Communication of Climate Risks
Professor David N. Bresch from the Institute for Environmental Decisions at the Department of Environmental Systems Science of ETH Zürich visited the ISTP on March 28th 2017 and spoke about how weather and climate risks can be communicated more effectively.
By MSc STP student Helene Wiesinger
While the existence and importance of climate change is largely undisputed, it remains challenging for climate scientists to communicate their concrete findings to private stakeholders and governments. While scientists try to improve understanding and deepen knowledge of the climate system, the broader public in general and decision-makers in particular are mainly interested in the ways in which coming changes will influence their lives, and what challenges accompany these changes.
There are several challenges to effective communication: “science-speak” can be confusing as it includes very abstract and (for average people) distant concepts and ideas and often focuses on uncertainties. The other big problem is that many stakeholders do not yet know which effects of climate change will matter to them nor how they will matter, so typical scientific results do not readily help them better understand how their life or business will look in the future.
Professor Bresch and his colleagues are trying to work on this by engaging scientists, businesses, government and civil society in a more down-to-earth dialogue.
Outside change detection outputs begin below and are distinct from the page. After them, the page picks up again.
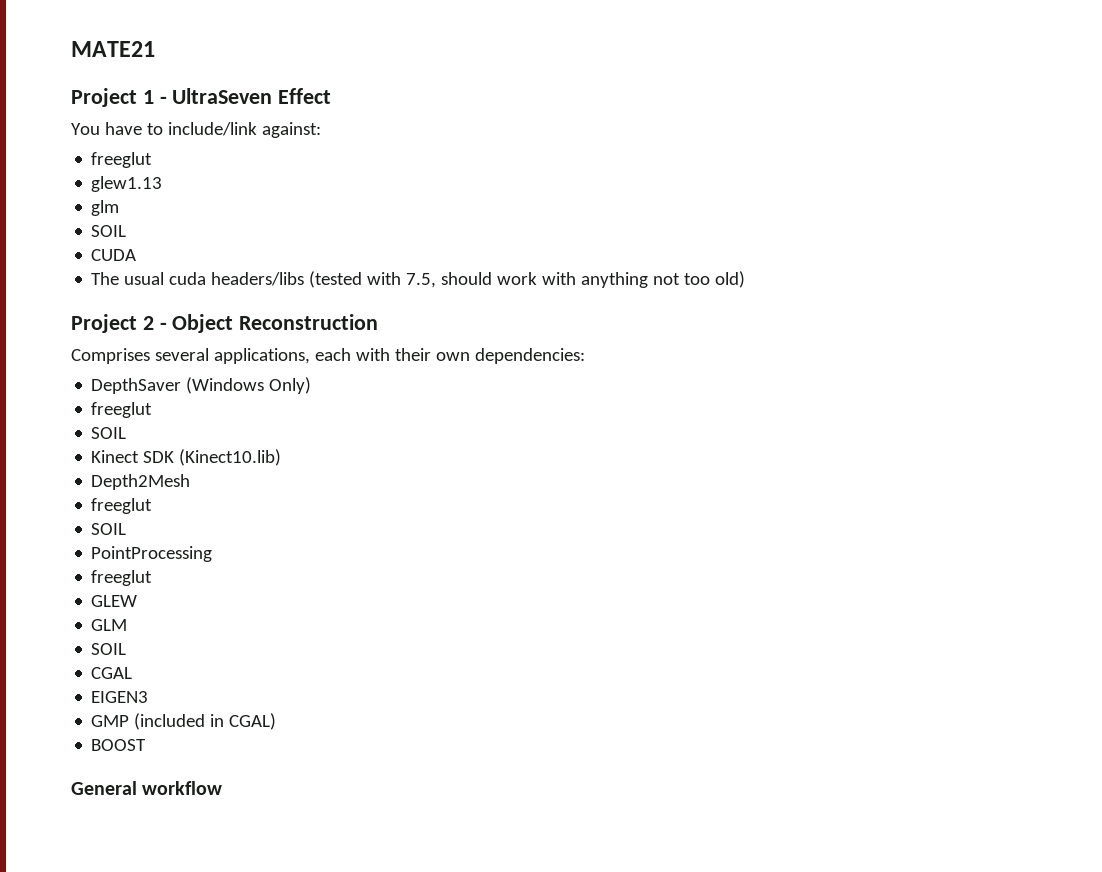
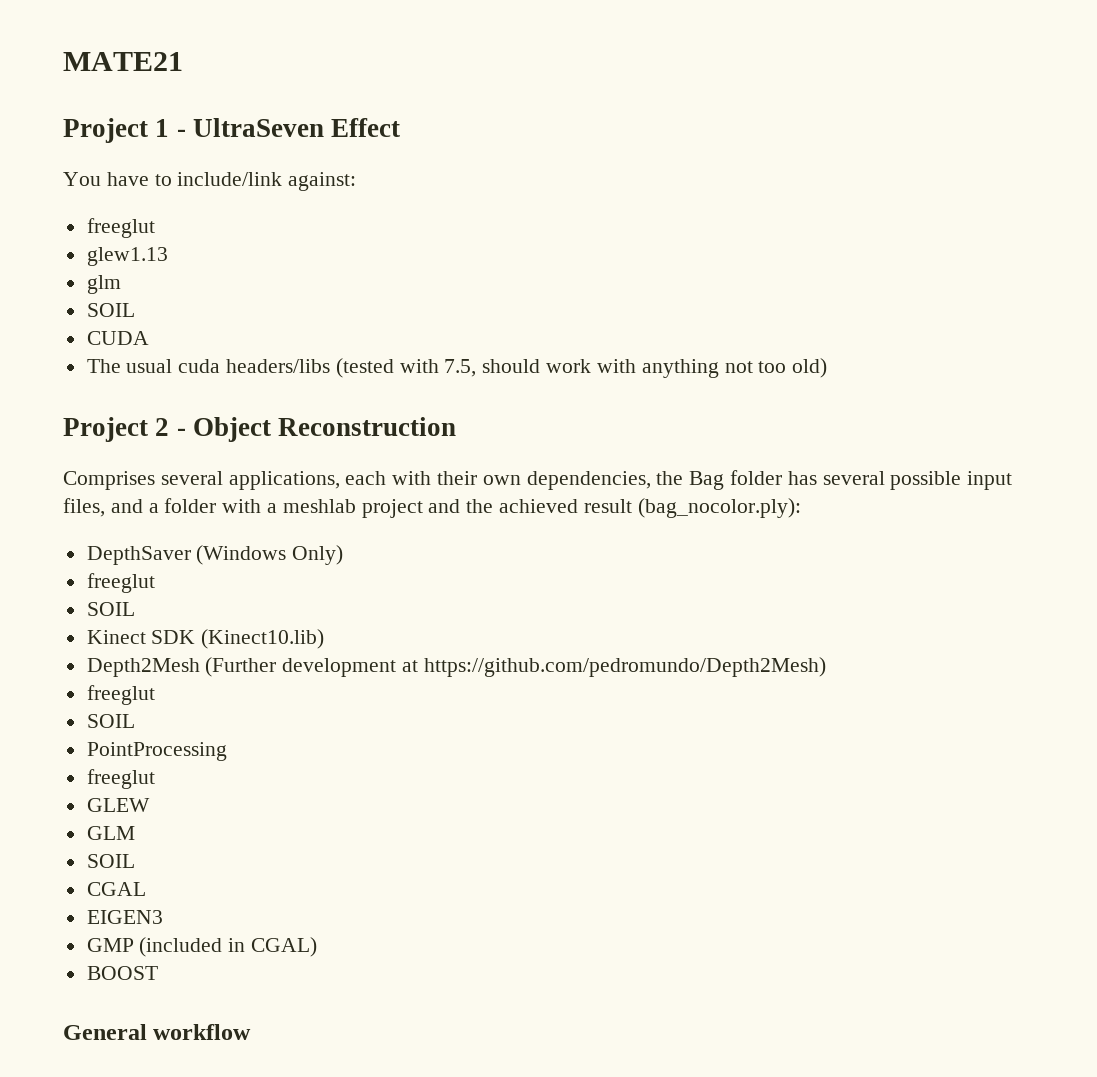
[474,348,585,364] dependencies: -> [526,470,1013,490] [63,498,801,518] dependencies, the Bag folder has several possible input files, and a folder with a meshlab project and the achieved result (bag_nocolor.ply):
(191, 482) none -> [205,657,826,677] (Further development at https://github.com/pedromundo/Depth2Mesh)

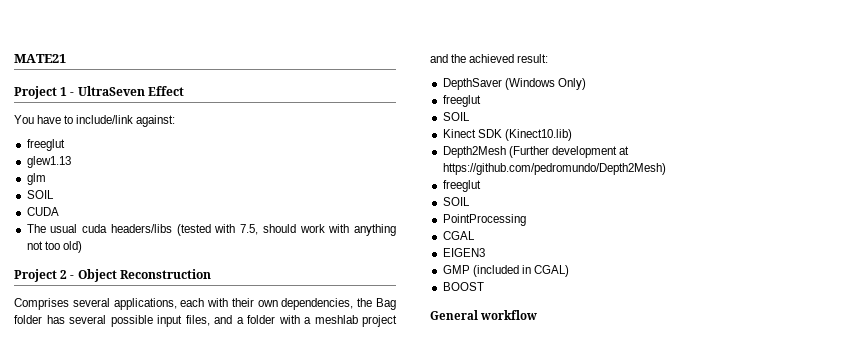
[583,498,801,518] result (bag_nocolor.ply): -> [517,54,549,63] result:
[86,769,155,789] [86,798,150,812] [86,826,135,840] [86,854,135,868] // freeglut // GLEW // GLM // SOIL -> (526, 220) none

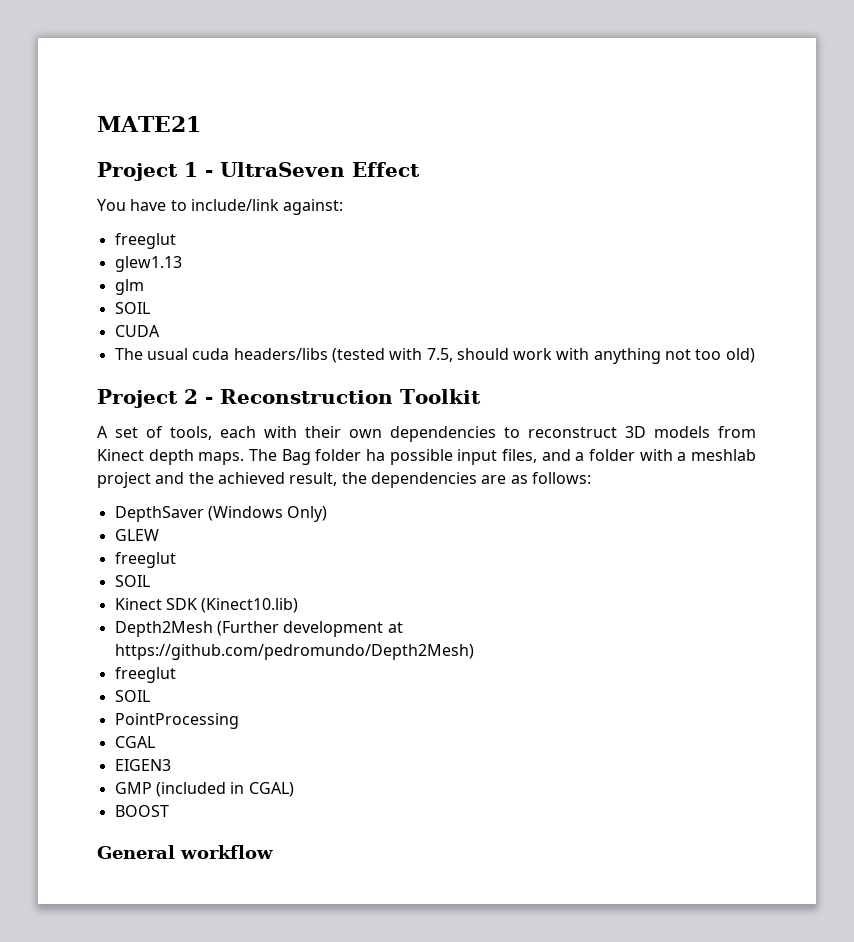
[77,269,117,282] Object -> (213, 400) none
[14,298,396,310] [14,315,106,324] // Comprises several applications, each with their own dependencies, the Bag folder has several -> [400,389,481,404] [97,426,756,442] [97,449,385,465] Toolkit // A set of tools, each with their own dependencies to reconstruct 3D models from Kinect depth maps. The Bag folder ha
[517,54,549,63] result: -> [289,472,591,488] result, the dependencies are as follows:
(586, 84) none -> [114,529,159,541] // GLEW

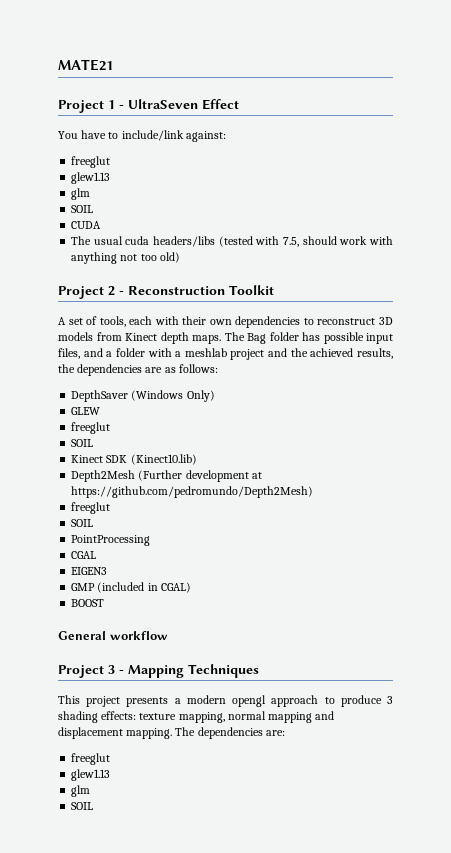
[366,449,385,461] ha -> [302,332,320,341] has
[289,472,338,486] result, -> [356,348,393,359] results,
(273, 852) none -> [58,664,259,678] [58,695,394,707] [58,711,335,723] [58,727,285,739] [71,753,111,765] [71,769,111,781] [71,785,91,797] [71,802,94,810] // Project 3 - Mapping Techniques // This project presents a modern opengl approach to produce 3 shading effects: texture mapping, normal mapping and displacement mapping. The dependencies are: // freeglut // glew1.13 // glm // SOIL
Their approach has yielded positive results in different places of the world: from Switzerland, where SBB will have to deal with cooling and air-conditioning problems of their rolling stock, to Bangladesh, where coastal cities will be exposed to increasing flood risks.
In order to quantify risks today, the effect of (economic) development and climate change, climate models were combined with models that assess impacts of specific (extreme) weather events. In order to render such risk assessments most relevant for decision-making, as many stakeholders as possible have been involved to explore what data is needed, which factors are crucial, and to better frame what matters to whom.
Based on more than twenty Economics of Climate Adaptation (ECA) studies worldwide, each involving many stakeholders (often of the order of many dozens), there are some specific findings about how to better communicate scientific results and engage with stakeholders to co-develop solutions in particular and make decisions in general. Points to mention are:
- Start a participatory process: people want to be involved in things that concern them. A local point of view and observations from the area will also help improve scientific models and prediction tools. Research questions should be framed according to the needs of the population and this can only be done through consulting them.
- Ask what people do and what matters to them in their life, rather than ask what they need with regards to climate research. This helps in finding the most relevant challenges in respect to future change.
- Be careful about being instrumentalized for certain goals, such as (barely hidden) political agendas.
- Do not underestimate the capacity of your audience to understand “complex realities,” be honest and transparent about assumptions and limitations - and about unknowns.
- Make your tools interactive: When people are able to change (uncertain) parameters and play around with the tool, it creates a better understanding of what uncertainty means and importantly, what climate change ultimately means to them.
- Communicate results in “normal” language:
- Discuss most likely and extreme cases, rather than putting error-bars on your results. Stay away from assigning probabilities to scenarios – experience tells that users can indeed stress-test what matters to them using scenarios in the (intended) way, i.e. as possible consistent future states of a system, not as predictions.
- Use graphs that people can relate to, preferably maps, rather than aggregate measures (such as cost/benefit in abstract terms). The specific representation of results very much depends on the audience – in case studies, results were often displayed in different ways to accommodate different backgrounds (including education level) and interests.
- Clearly point to trade-offs, do refrain from monetizing impacts e.g. in natural habitat or to human life. Decision-makers need to be able to realize what exactly they are deciding for. Nobody – and especially not a scientist – shall pre-empt the reconciliation of costs and benefits along dimensions of (monetary) value and dignity (of life).